Improving energy efficiency and climate resilience of CRE buildings is not as simple as it sounds, having been a topic of discussion among governing parties and various organizations for many years. Every building is unique, and deciding which green and climate-resilience measures to implement is highly dependent on location, local market conditions, tenant behavior, and project cost. Residential real estate is less variable and may be better positioned for a blanketed modernization code initiative. CRE construction costs range anywhere from $350 per square foot for a single-story office establishment to more than $1,000 per square foot for a medical office. For comparison, new home construction average is $100 to $155 per square foot.

Labor shortages and supply constraints are also driving up development costs, making ground-up CRE projects that much pricier. Additionally, the optimal holding period for CRE is said to be between five and 10 years.
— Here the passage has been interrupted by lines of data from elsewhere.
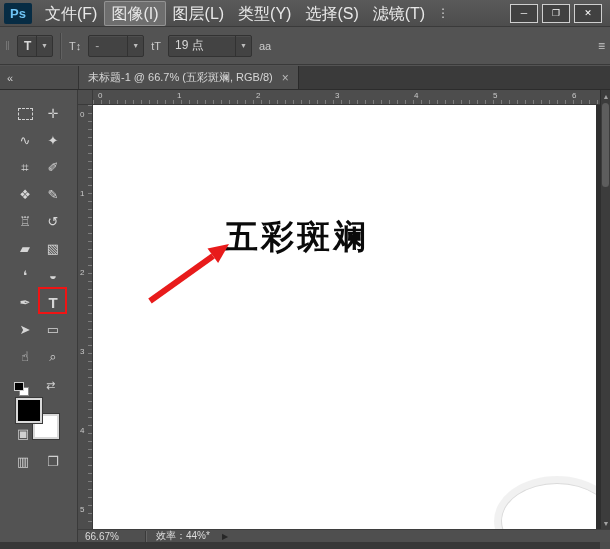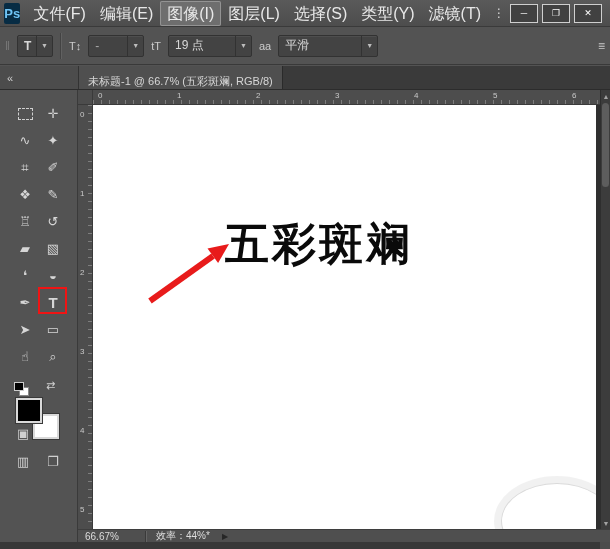--- a/index.html
+++ b/index.html
@@ -31,21 +31,21 @@
   .opt-sep{width:1px;height:26px;background:#434343;border-right:1px solid #616161;}
   .opt-icon{color:#cccccc;font-size:11px;white-space:nowrap;}
   .panel-toggle{margin-left:auto;margin-right:5px;color:#c9c9c9;font-size:12px;}
 
   
   .tabbar{position:absolute;left:0;top:66px;width:610px;height:24px;background:#3a3a3a;
           border-bottom:1px solid #2c2c2c;display:flex;box-sizing:border-box;}
   .tools-header{width:78px;background:#4c4c4c;border-right:1px solid #333;display:flex;align-items:center;flex:none;}
   .collapse{color:#cfcfcf;font-size:11px;padding-left:7px;letter-spacing:-1px;}
   .doc-tab{background:#4f4f4f;border-right:1px solid #2a2a2a;display:flex;align-items:center;
-           padding:8px 9px;font-size:11px;color:#d6d6d6;gap:9px;white-space:nowrap;flex-direction:column;}
+           padding:0 9px;font-size:11px;color:#d6d6d6;gap:9px;white-space:nowrap;}
   .tab-close{color:#b9b9b9;font-size:12px;}
 
   
   .tools-panel{position:absolute;left:0;top:90px;width:78px;height:452px;background:#535353;
                border-right:1px solid #3a3a3a;box-sizing:border-box;}
   .tool-grid{position:absolute;left:11px;top:10px;width:56px;display:grid;
              grid-template-columns:28px 28px;grid-auto-rows:27px;}
   .tool{display:flex;align-items:center;justify-content:center;color:#d6d6d6;font-size:13px;cursor:default;}
   .marquee-box{width:13px;height:10px;border:1px dashed #d0d0d0;display:inline-block;}
   .type-glyph{font-weight:bold;font-size:15px;}
@@ -68,21 +68,21 @@
            border-bottom:1px solid #3a3a3a;box-sizing:border-box;
            background-image:repeating-linear-gradient(to right,#7d7d7d 0 1px,transparent 1px 8px);
            background-size:100% 4px;background-position:0 100%;background-repeat:no-repeat;}
   .h-num{position:absolute;top:1px;font-size:8px;color:#c9c9c9;}
   .v-ruler{position:absolute;left:0;top:15px;bottom:0;width:15px;background-color:#4d4d4d;
            border-right:1px solid #3a3a3a;box-sizing:border-box;
            background-image:repeating-linear-gradient(to bottom,#7d7d7d 0 1px,transparent 1px 8px);
            background-size:4px 100%;background-position:100% 0;background-repeat:no-repeat;}
   .v-num{position:absolute;left:2px;font-size:8px;color:#c9c9c9;}
   .canvas{position:absolute;left:15px;top:15px;width:503px;height:424px;background:#ffffff;overflow:hidden;}
-  .canvas-text{position:absolute;left:132px;top:110px;font-size:44px;font-weight:700;color:#0a0a0a;
+  .canvas-text{position:absolute;left:132px;top:110px;font-size:33px;font-weight:700;color:#0a0a0a;
                letter-spacing:3px;font-family:Liberation Serif, serif;white-space:nowrap;}
   .anno-arrow{position:absolute;left:0;top:0;pointer-events:none;}
   .watermark{position:absolute;left:408px;top:378px;width:110px;height:74px;border-radius:50%;
              background:#fff;border:1px solid #dadada;box-shadow:0 0 0 7px rgba(190,190,190,0.22);}
 
   
   .v-scroll{position:absolute;left:600px;top:90px;width:10px;height:439px;background:#3c3c3c;border-left:1px solid #2e2e2e;box-sizing:border-box;}
   .scroll-arrow{position:absolute;left:0;width:10px;height:12px;color:#a2a2a2;font-size:7px;
                 display:flex;align-items:center;justify-content:center;}
   .v-thumb{position:absolute;left:1px;top:13px;width:7px;height:84px;background:#5d5d5d;border-radius:4px;}
@@ -98,25 +98,24 @@
   .status-arrow{color:#262626;font-size:8px;margin-left:12px;}
 </style>
 </head>
 <body>
 
 <div class="window">
 
   <div class="menubar">
     <div class="ps-logo">Ps</div>
     <span class="menu-item">文件(F)</span>
-    <span class="menu-item">编辑(E)</span>
     <span class="menu-item active">图像(I)</span>
     <span class="menu-item">图层(L)</span>
+    <span class="menu-item">类型(Y)</span>
     <span class="menu-item">选择(S)</span>
-    <span class="menu-item">类型(Y)</span>
     <span class="menu-item">滤镜(T)</span>
     <span class="menu-overflow">⋮</span>
     <div class="win-controls">
       <div class="win-btn">─</div>
       <div class="win-btn">❐</div>
       <div class="win-btn">✕</div>
     </div>
   </div>
 
   <div class="optionsbar">
@@ -130,24 +129,20 @@
     <div class="opt-box" style="width:56px;">
       <span class="opt-text" style="color:#aaa;">-</span>
       <span class="arrow-zone">▼</span>
     </div>
     <span class="opt-icon">tT</span>
     <div class="opt-box" style="width:84px;">
       <span class="opt-text">19 点</span>
       <span class="arrow-zone">▼</span>
     </div>
     <span class="opt-icon">aa</span>
-    <div class="opt-box" style="width:100px;">
-      <span class="opt-text">平滑</span>
-      <span class="arrow-zone">▼</span>
-    </div>
     <span class="panel-toggle">≡</span>
   </div>
 
   <div class="tabbar">
     <div class="tools-header">
       <span class="collapse">«</span>
     </div>
     <div class="doc-tab">
       <span>未标题-1 @ 66.7% (五彩斑斓, RGB/8)</span>
       <span class="tab-close">×</span>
CRE developers may struggle to fund sustainability efforts with more than a five-year payback, especially in areas where the market may struggle to absorb increased development costs.

CRE trends point to sustainable projects as market differentiators, illustrated by 63% of investors agreeing that climate-conscious strategies can drive occupancy, command higher rents, improve tenant retention, and increase overall value.

Several new certification programs have also been added to the mix since the beginning of the pandemic, including a WELL Health-Safety Rating from the International WELL Building Institute; Safety-First pilot credits from LEED; and a new Fitwel Viral Safety Module from the Center for Active Design — a certification rating system currently in place at KBS’ 201 Spear Street office tower, located in San Francisco’s South Financial District.

Under the National Initiative to Advance Building Codes, there may also be something more specific to climate change and disaster resilience, such as a certification of modernized building codes for CRE.

These programs offer flexibility to determine which sustainable and green adoptions provide the greatest value to projects, tenants, and investors. To this end, KBS recently announced that it has successfully completed verification of more than 14 million square feet of Class A office space in its CRE portfolio — achieving the UL Verified Healthy Building Mark for Indoor Air.

At this point, it’s too early to tell what the new initiative or an exact impact of modernized building codes on CRE will be. But there’s a lot to consider, and many more discussions are expected to take place.  The potential for CRE is there, as well as the need, it’s just how to best approach it.